Usefulness of presepsin in predicting the prognosis of patients with sepsis or septic shock: a retrospective cohort study  

Koh, Jeong Suk (Department of Pulmonary and Critical Care Medicine, Chungnam National University School of Medicine)
Kim, Yoon Joo (Department of Pulmonary and Critical Care Medicine, Chungnam National University School of Medicine)
Kang, Da Hyun (Department of Pulmonary and Critical Care Medicine, Chungnam National University School of Medicine)
Lee, Jeong Eun (Department of Pulmonary and Critical Care Medicine, Chungnam National University School of Medicine)

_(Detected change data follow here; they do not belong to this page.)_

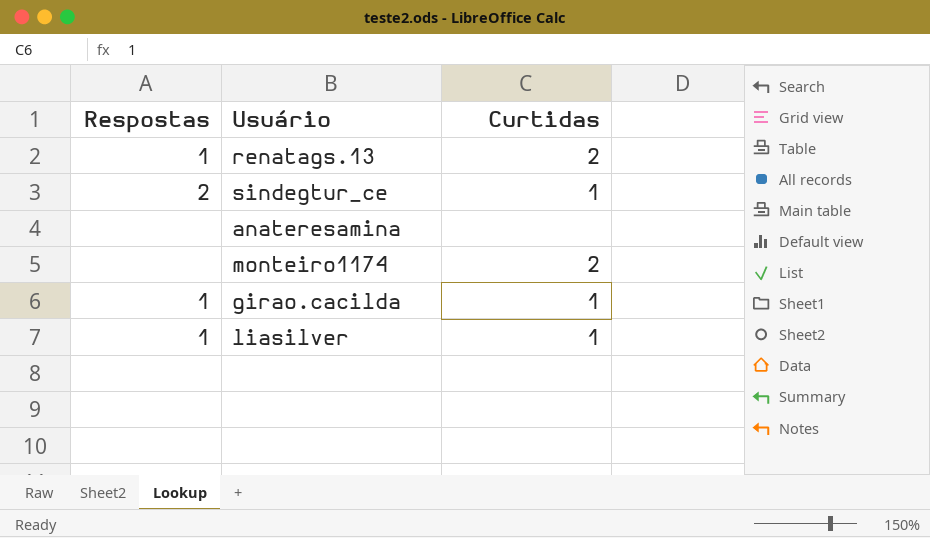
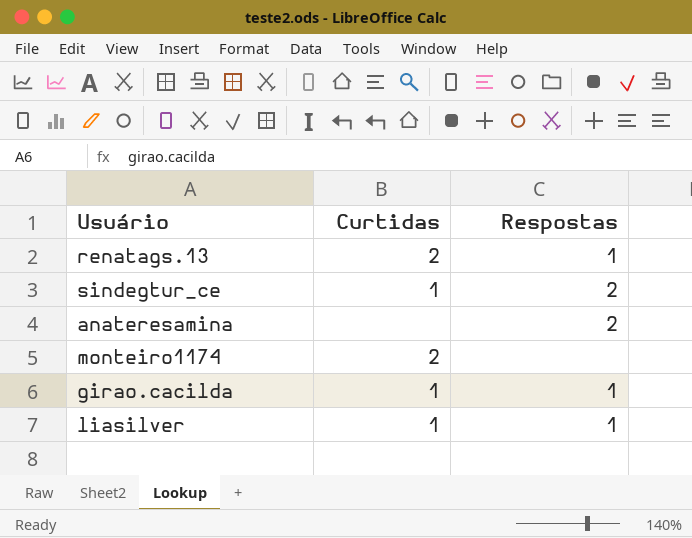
column Respostas | position: 1 -> 3
anateresamina | Respostas: none -> 2

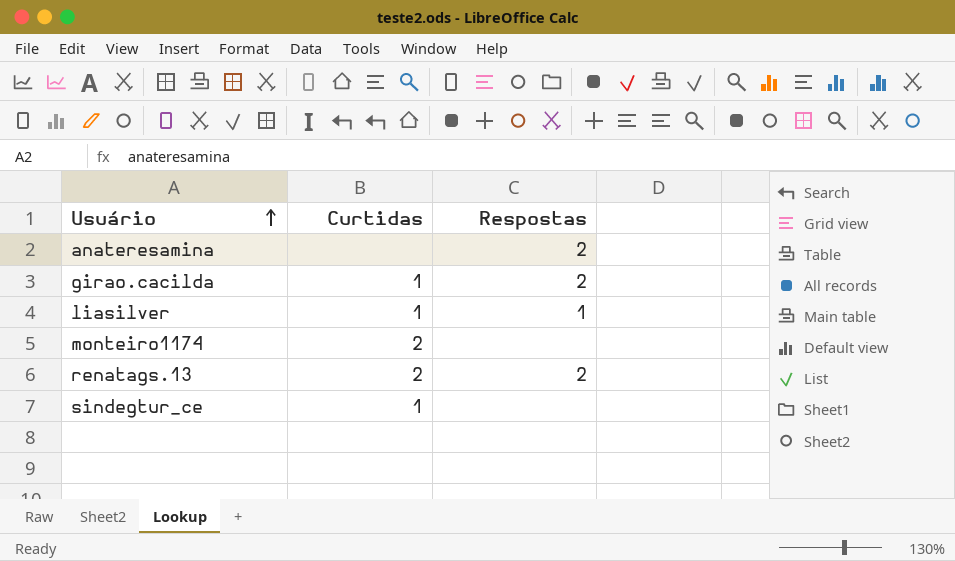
row order: none -> Usuário ascending
girao.cacilda | Respostas: 1 -> 2
renatags.13 | Respostas: 1 -> 2
sindegtur_ce | Respostas: 2 -> none

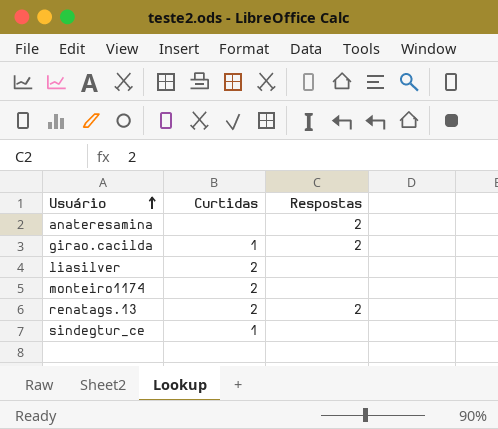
liasilver | Curtidas: 1 -> 2
liasilver | Respostas: 1 -> none

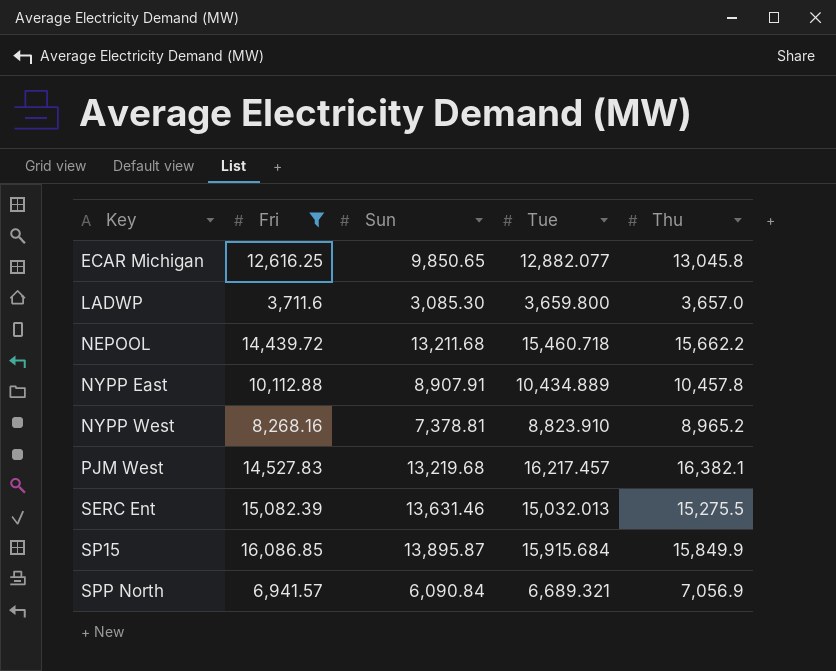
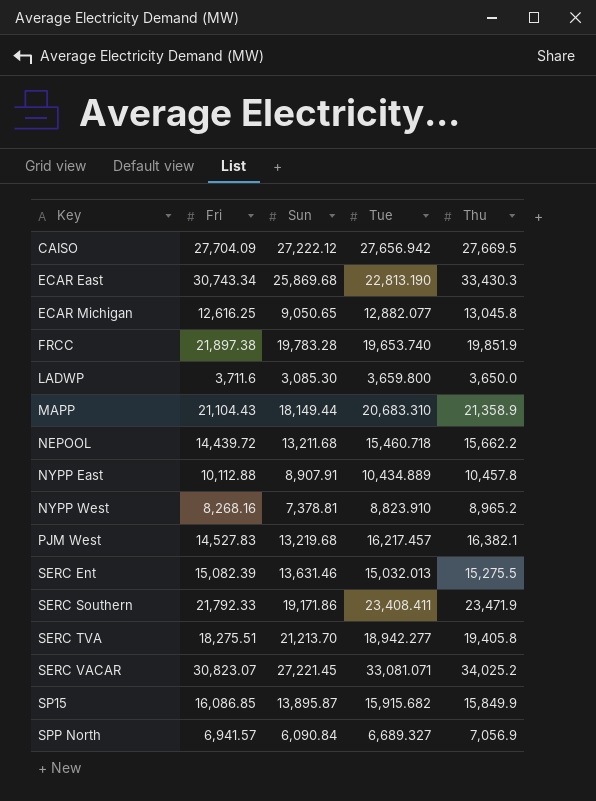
filter: Fri <= 16,086.85 -> none
ECAR Michigan | Sun: 9,850.65 -> 9,050.65
LADWP | Thu: 3,657.0 -> 3,650.0
SP15 | Tue: 15,915.684 -> 15,915.682
SPP North | Tue: 6,689.321 -> 6,689.327

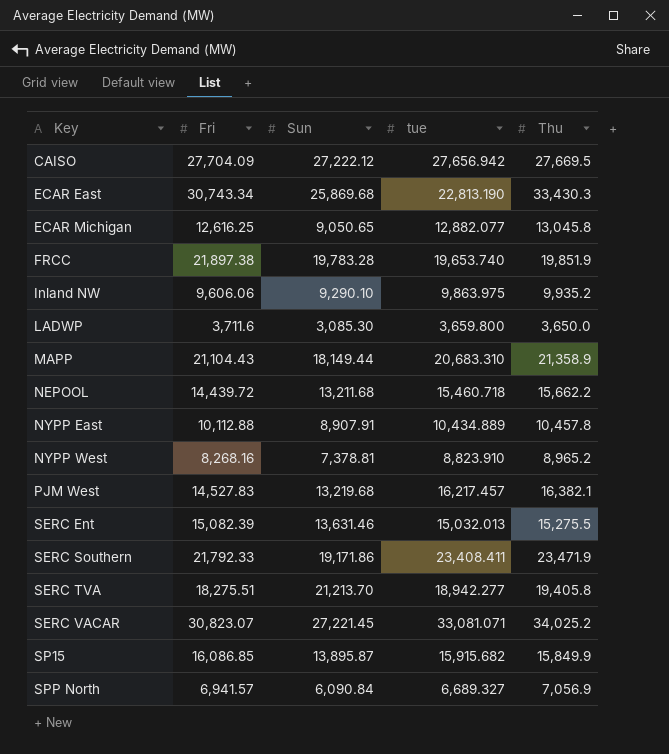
column name: Tue -> tue
row Inland NW: none -> 9,606.06 | 9,290.10 | 9,863.975 | 9,935.2

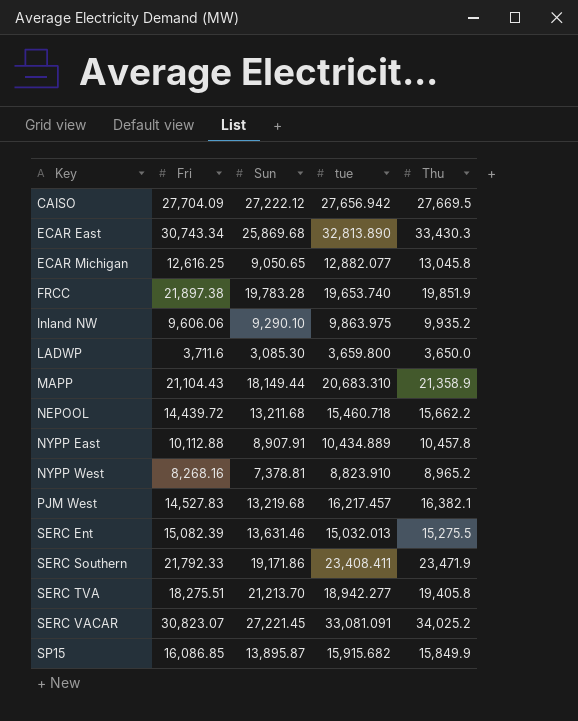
row SPP North: 6,941.57 | 6,090.84 | 6,689.327 | 7,056.9 -> none
ECAR East | tue: 22,813.190 -> 32,813.890
SERC VACAR | tue: 33,081.071 -> 33,081.091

Lee, Song-I (Department of Pulmonary and Critical Care Medicine, Chungnam National University School of Medicine)
Publication Information
Journal of Yeungnam Medical Science / v.38, no.4, 2021 , pp. 318-325 More about this Journal
Abstract
Background: The diagnosis and prediction of prognosis are important in patients with sepsis, and presepsin is helpful. In this study, we aimed to examine the usefulness of presepsin in predicting the prognosis of sepsis in Korea. Methods: Patients diagnosed with sepsis according to the sepsis-3 criteria were recruited into the study and classified into surviving and non-surviving groups based on in-hospital mortality. A total of 153 patients (32 and 121 patients with sepsis and septic shock, respectively) were included from July 2019 to August 2020. Results: Among the 153 patients with sepsis, 91 and 62 were in the survivor and non-survivor groups, respectively. Presepsin (p=0.004) and lactate (p=0.003) levels and the sequential organ failure assessment (SOFA) score (p<0.001) were higher in the non-survivor group. Receiver operating characteristic curve analysis revealed poor performances of presepsin and lactate in predicting the prognosis of sepsis (presepsin: area under the curve [AUC]=0.656, p=0.001; lactate: AUC=0.646, p=0.003). The SOFA score showed the best performance, with the highest AUC value (AUC=0.751, p<0.001). The prognostic cutoff point for presepsin was 1,176 pg/mL. Presepsin levels higher than 1,176 pg/mL (odds ratio [OR], 3.352; p<0.001), higher lactate levels (OR, 1.203; p=0.003), and higher SOFA score (OR, 1.249; p<0.001) were risk factors for in-hospital mortality. Conclusion: Presepsin levels were higher in non-survivors than in survivors. Thus, presepsin may be a valuable biomarker in predicting the prognosis of sepsis.